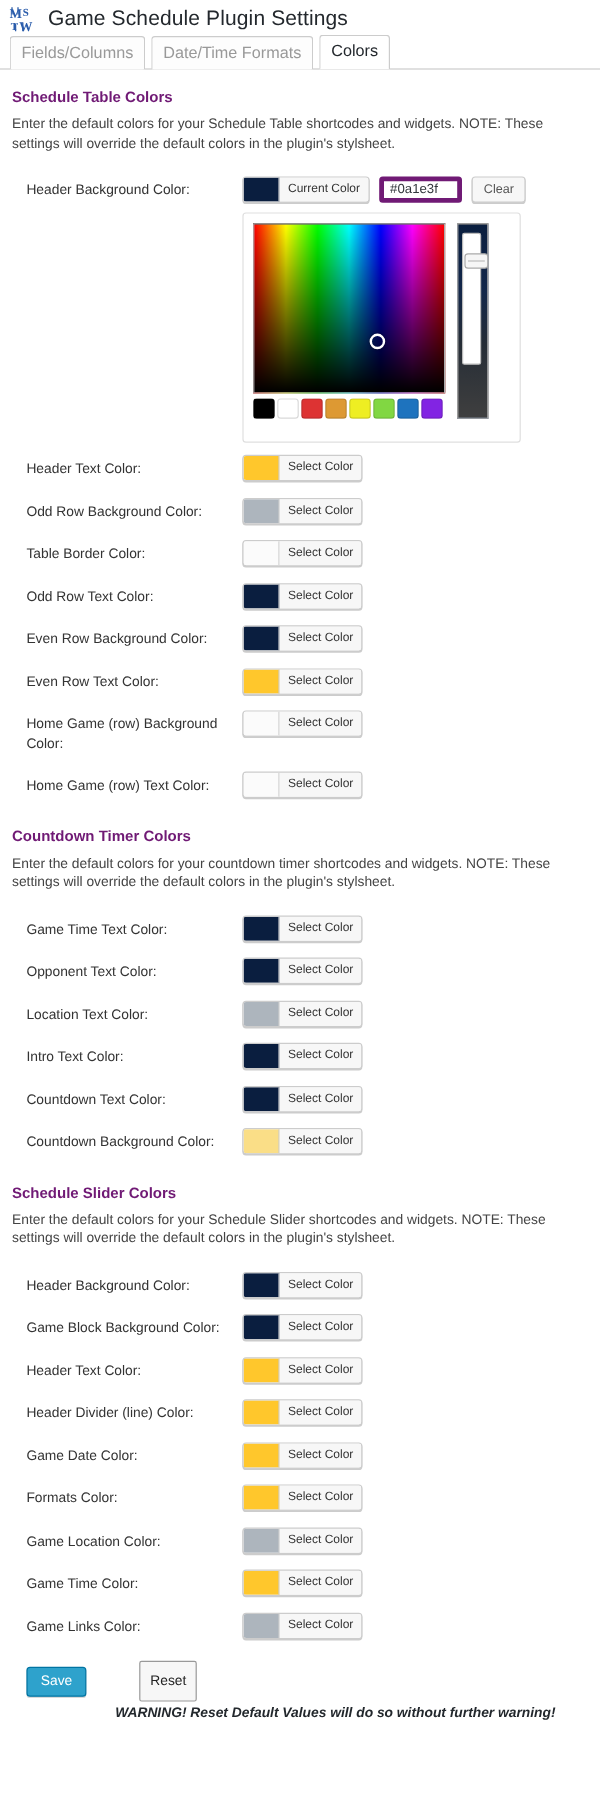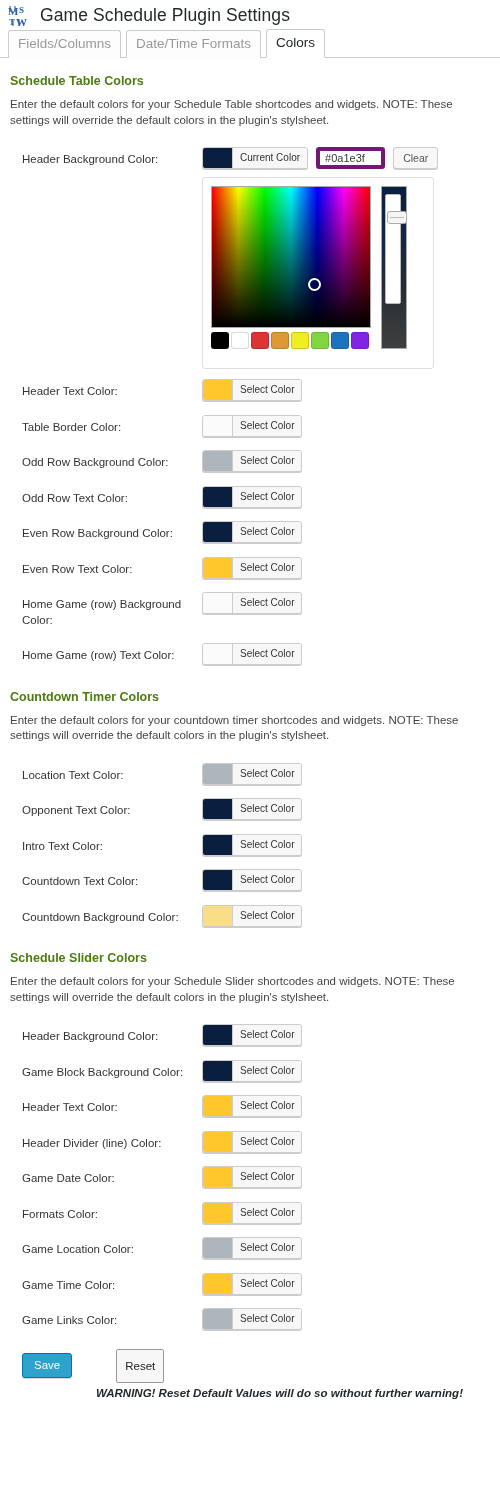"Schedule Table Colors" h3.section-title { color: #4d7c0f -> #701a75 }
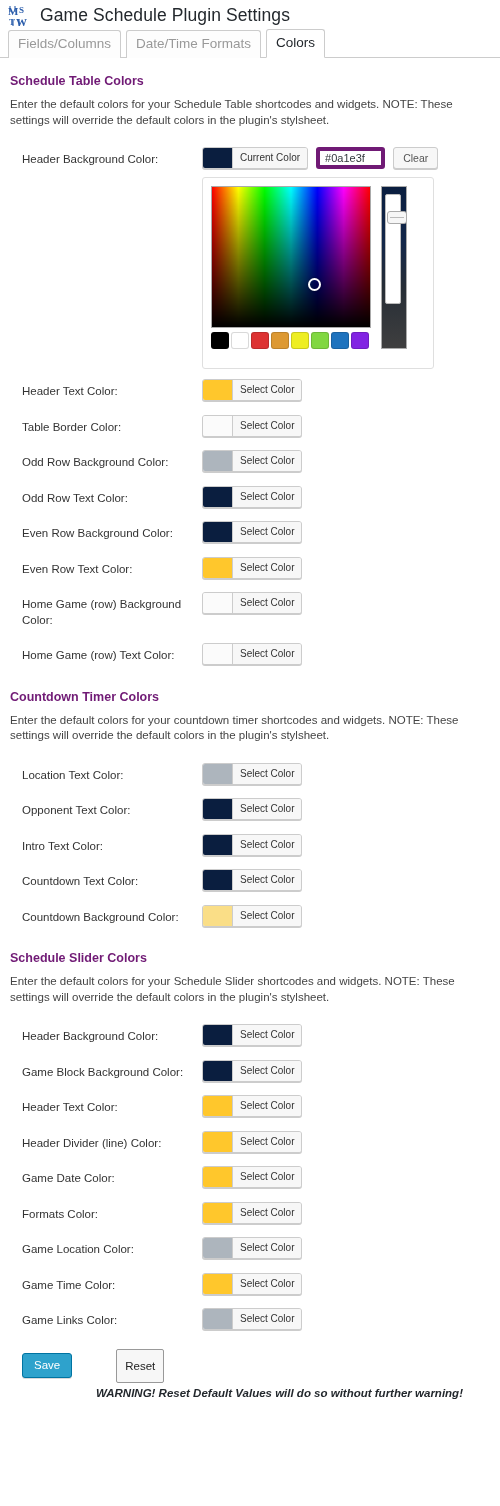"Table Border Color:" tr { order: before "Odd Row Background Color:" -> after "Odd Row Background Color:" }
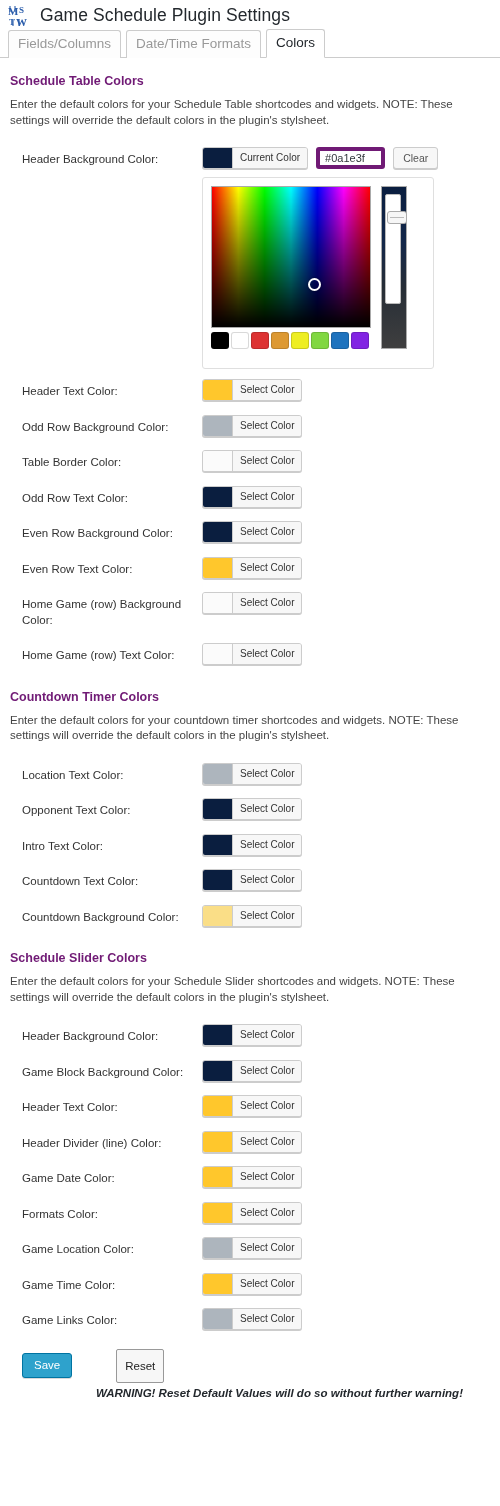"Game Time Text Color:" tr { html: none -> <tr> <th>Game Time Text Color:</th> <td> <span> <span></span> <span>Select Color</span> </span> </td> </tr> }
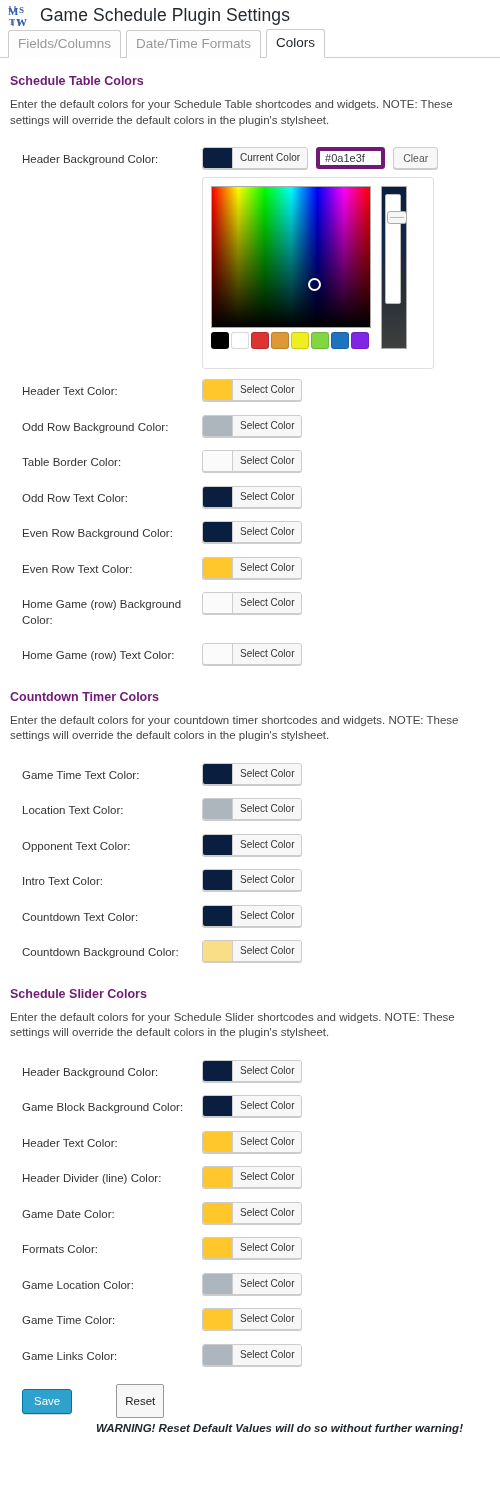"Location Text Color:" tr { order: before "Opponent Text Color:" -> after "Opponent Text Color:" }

...

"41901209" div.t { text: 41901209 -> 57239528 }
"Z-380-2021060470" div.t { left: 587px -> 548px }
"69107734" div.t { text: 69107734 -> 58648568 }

--

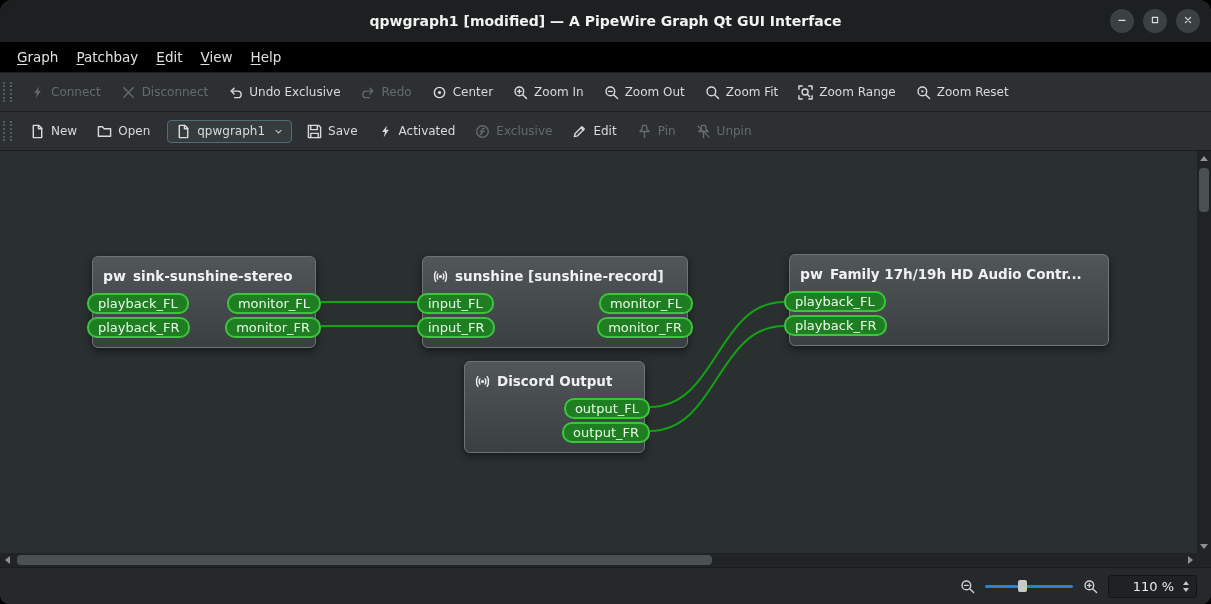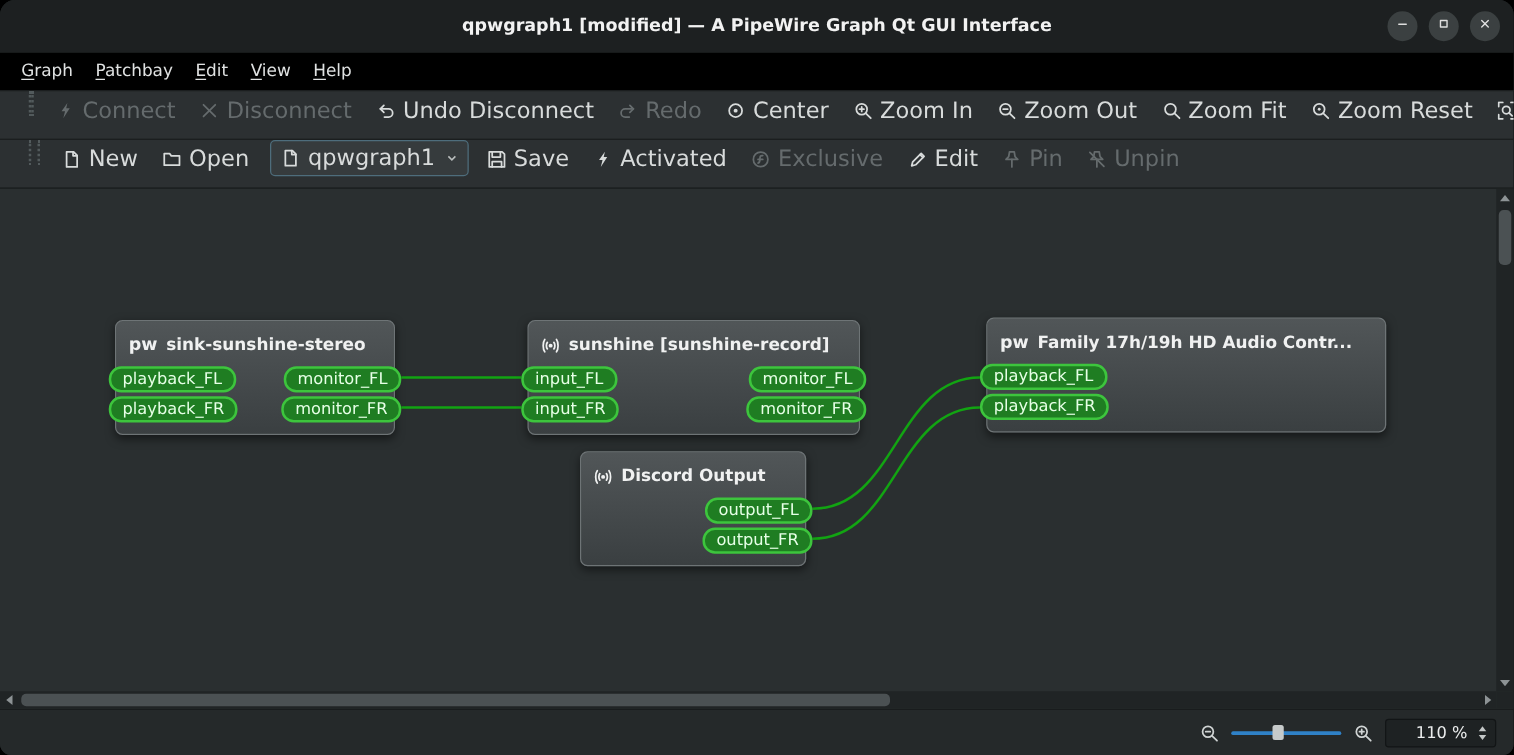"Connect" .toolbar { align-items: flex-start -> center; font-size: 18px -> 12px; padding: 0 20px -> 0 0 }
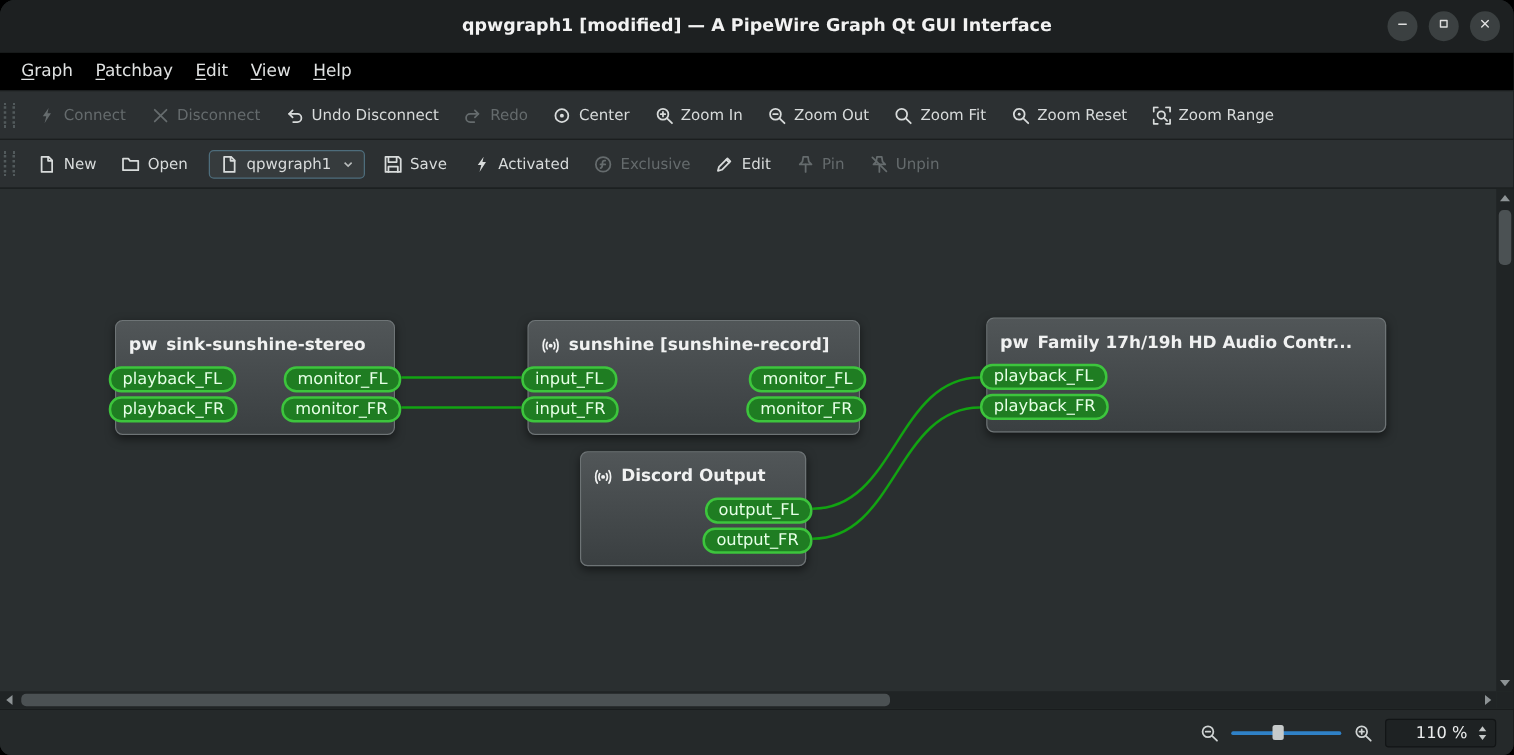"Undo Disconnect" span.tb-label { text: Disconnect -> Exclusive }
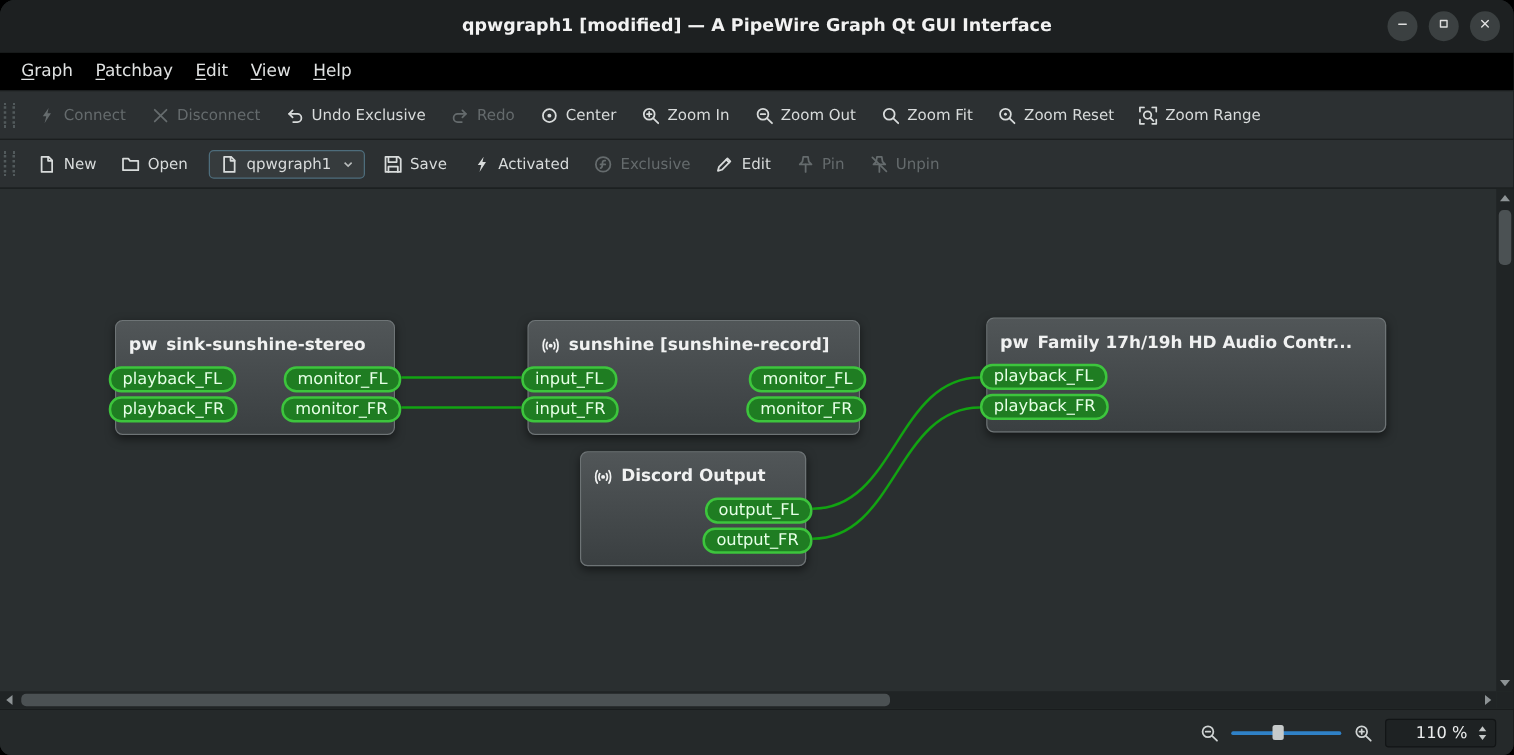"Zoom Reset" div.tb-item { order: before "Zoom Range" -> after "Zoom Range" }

● TO DO
All that is wanted is the stretch of lines above from the one containing "text: 41901209 ->" through the one containing "text: 69107734 ->", duplicated exactly.

● ANSWER FOR THE TASK
"41901209" div.t { text: 41901209 -> 57239528 }
"Z-380-2021060470" div.t { left: 587px -> 548px }
"69107734" div.t { text: 69107734 -> 58648568 }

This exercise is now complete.